DynamoDB TTL Failure-Mode & Recovery Runbook

Purpose:
Guide SREs/DevOps on identifying, diagnosing, and mitigating issues when DynamoDB Time to Live (TTL) misbehaves (lag, missed deletes, stale data after restore, or stream issues).

1. Failure Modes Overview

Failure Mode	Typical Symptoms	Risk
TTL Worker Lag	Expired items remain hours–days after expireAt; storage cost spike; queries return stale data	Higher costs, incorrect reads
Stream Loss / Consumer Failure	Missing REMOVE events in downstream; replay gap > 24h (or > 7d for extended streams)	Downstream cleanup fails
Backup Restore with Expired Data	Restored table shows old expired items; burst of deletes post-restore	Data exposure, incorrect analytics
Partial Deletes / Global Table Skew	Items removed in one region before another; inconsistent queries	Conflicting application logic
Observability Blind Spots	No TTL latency metric; no alarms on lag	Silent accumulation of expired items

2. Detection & Monitoring

Core Metrics & Logs

·        TimeToLiveDeletedItemCount (CloudWatch) – look for sudden drops or bursts.

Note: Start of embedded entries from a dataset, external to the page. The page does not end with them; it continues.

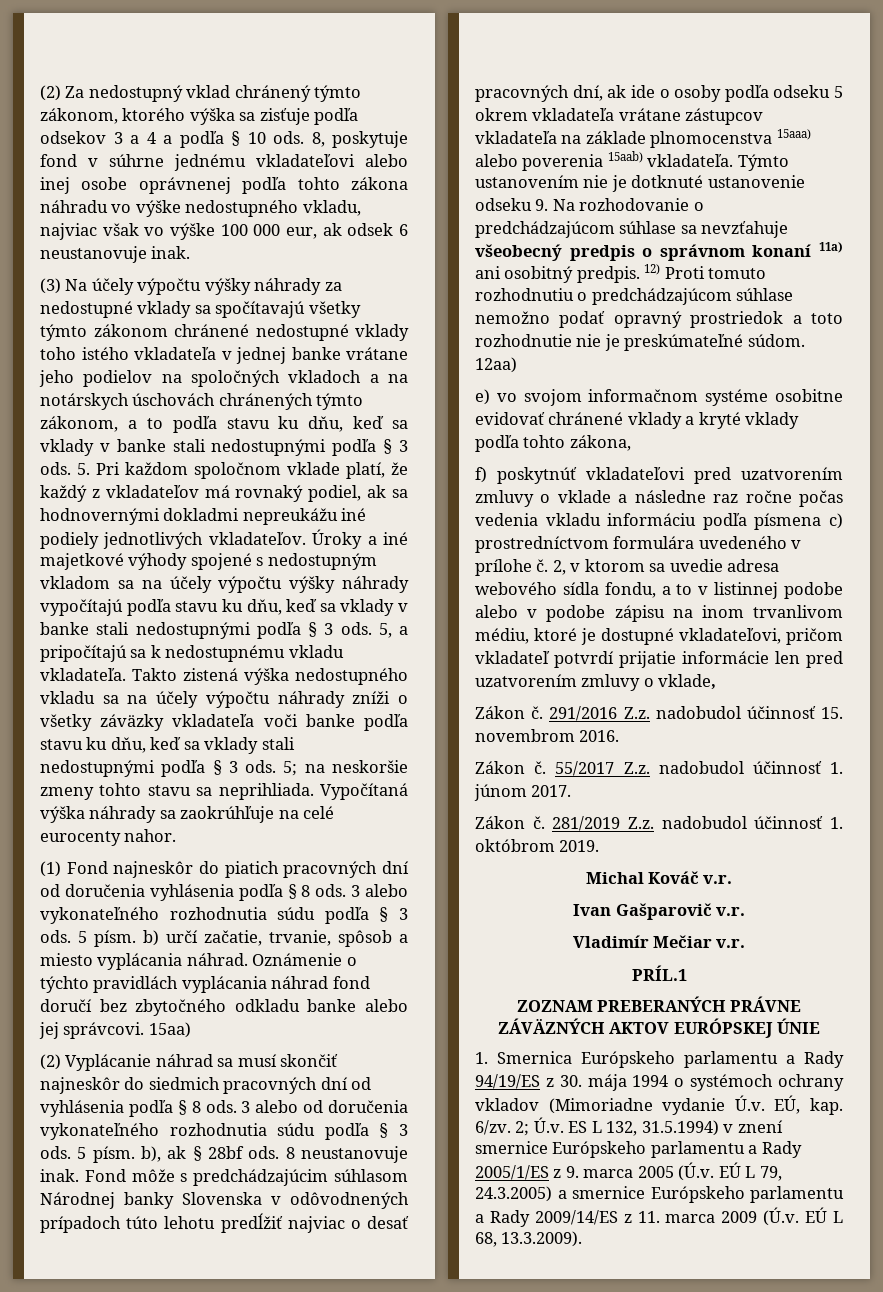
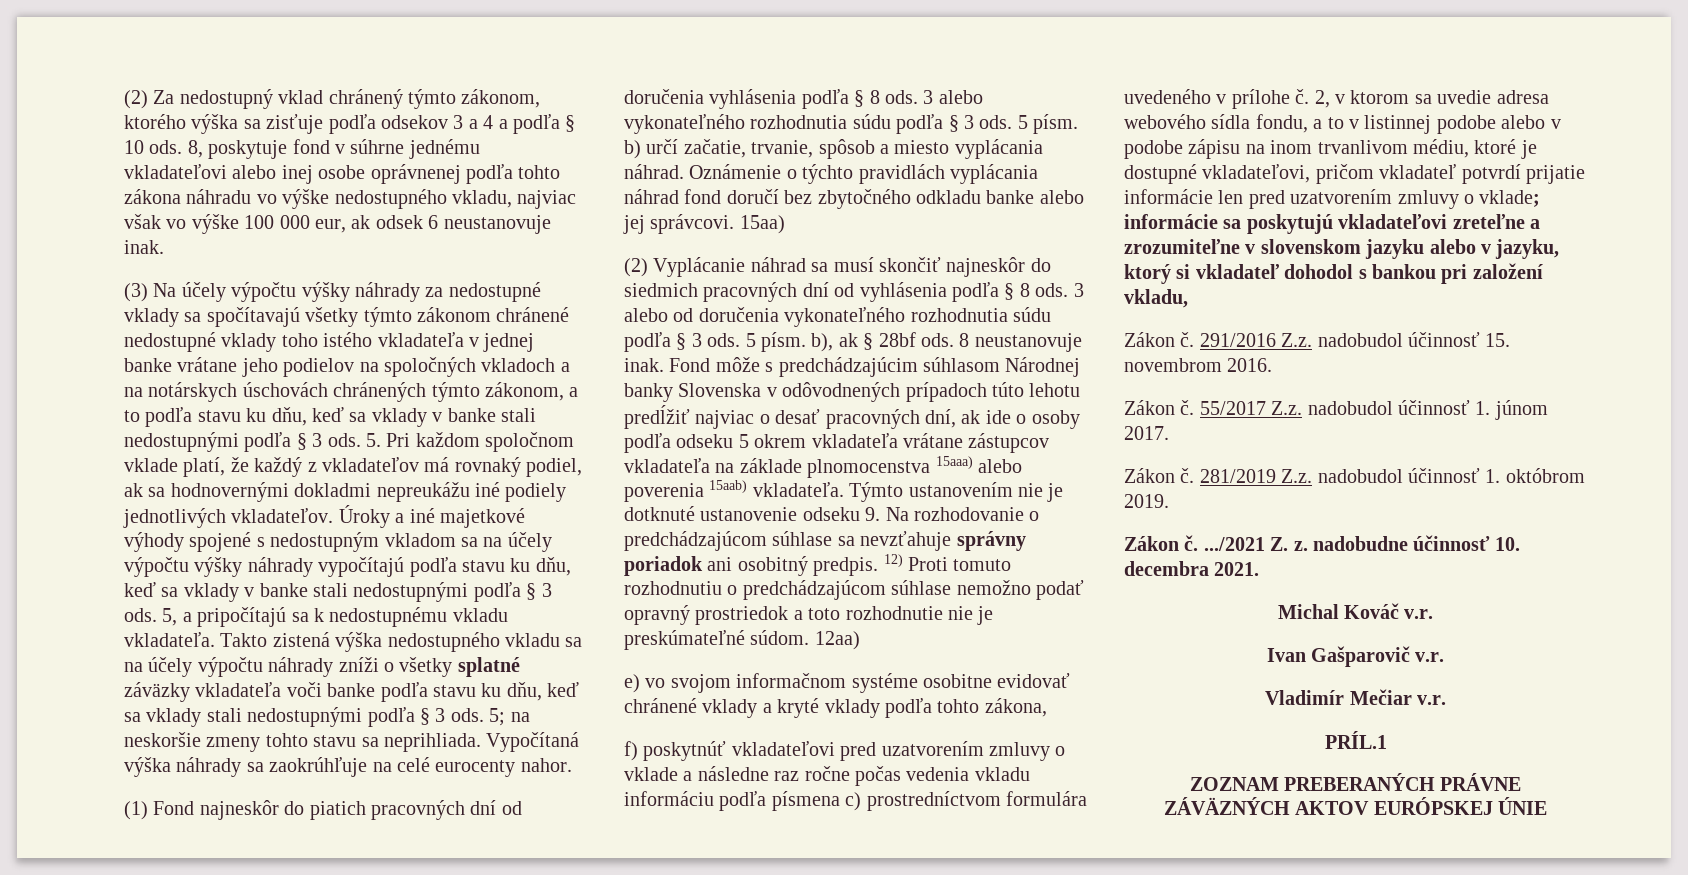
- Takto zistená výška nedostupného vkladu sa na účely výpočtu náhrady zníži o všetky záväzky vkladateľa voči banke podľa stavu ku dňu, keď sa vklady stali nedostupnými podľa § 3 ods.
+ Takto zistená výška nedostupného vkladu sa na účely výpočtu náhrady zníži o všetky splatné záväzky vkladateľa voči banke podľa stavu ku dňu, keď sa vklady stali nedostupnými podľa § 3 ods.
- Týmto ustanovením nie je dotknuté ustanovenie odseku 9. Na rozhodovanie o predchádzajúcom súhlase sa nevzťahuje všeobecný predpis o správnom konaní 11a) ani osobitný predpis.
+ Týmto ustanovením nie je dotknuté ustanovenie odseku 9. Na rozhodovanie o predchádzajúcom súhlase sa nevzťahuje správny poriadok ani osobitný predpis.
- 2, v ktorom sa uvedie adresa webového sídla fondu, a to v listinnej podobe alebo v podobe zápisu na inom trvanlivom médiu, ktoré je dostupné vkladateľovi, pričom vkladateľ potvrdí prijatie informácie len pred uzatvorením zmluvy o vklade,
+ 2, v ktorom sa uvedie adresa webového sídla fondu, a to v listinnej podobe alebo v podobe zápisu na inom trvanlivom médiu, ktoré je dostupné vkladateľovi, pričom vkladateľ potvrdí prijatie informácie len pred uzatvorením zmluvy o vklade; informácie sa poskytujú vkladateľovi zreteľne a zrozumiteľne v slovenskom jazyku alebo v jazyku, ktorý si vkladateľ dohodol s bankou pri založení vkladu,
+ Zákon č. .../2021 Z. z. nadobudne účinnosť 10. decembra 2021.
- 1. Smernica Európskeho parlamentu a Rady 94/19/ES z 30. mája 1994 o systémoch ochrany vkladov (Mimoriadne vydanie Ú.v. EÚ, kap. 6/zv. 2; Ú.v. ES L 132, 31.5.1994) v znení smernice Európskeho parlamentu a Rady 2005/1/ES z 9. marca 2005 (Ú.v. EÚ L 79, 24.3.2005) a smernice Európskeho parlamentu a Rady 2009/14/ES z 11. marca 2009 (Ú.v. EÚ L 68, 13.3.2009).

·        DynamoDB Streams – monitor REMOVE events where: 

"userIdentity": {

  "principalId": "dynamodb.amazonaws.com"

}

·        Storage size growth in CloudWatch.

·        App-level query filters showing expireAt < now() items being returned.

Alarms

·        Alert if >X% of queried items are expired.

·        Alert if storage size > N% baseline without proportional write activity.

3. Mitigation Playbook

A. TTL Worker Lag

1.     Confirm TTL is enabled and attribute matches config.

2.     Sample items → check expireAt vs now.

3.     If lag confirmed:

o   Trigger manual cleanup (Scan + BatchDelete in small chunks).

o   Investigate partition key skew (hot partitions slow TTL sweep).

4.     Consider Streams + Lambda proactive deletion for time-sensitive data.

B. Streams Failure

1.     Check GetRecords.IteratorAgeMilliseconds in Kinesis metrics.

2.     If gap > retention:

o   Identify missed expired items via Scan.

o   Run manual cleanup.

3.     Restart consumers & reprocess backlog if still within retention window.

C. Backup Restore with Expired Data

1.     After restore, pause app writes.

2.     Scan for expired items (expireAt < now()).

3.     Batch delete expired items before opening table to production traffic.

D. Global Table Partial Deletes

1.     Compare same PK/SK in each region.

2.     Force sync via manual delete in lagging region if needed.

4. Escalation Path

1.     On-call SRE validates TTL config and lag.

2.     DBA/Cloud Engineer engages if:

o   TTL not deleting after >48h.

o   Streams event loss exceeds retention window.

3.     AWS Support ticket if:

o   TTL workers appear stalled (no deletes in >24h despite expired data).

o   Global Tables TTL replication anomalies persist after 24h.

5. Preventative Actions

•         Use app-level filters to ignore expired items during reads.
•         Keep partition keys evenly distributed.
•         Enable extended stream retention if TTL-driven downstream actions are critical.
•         Document restore procedures to purge expired data before production use.
•         Periodically audit TTL effectiveness (compare expireAt lag).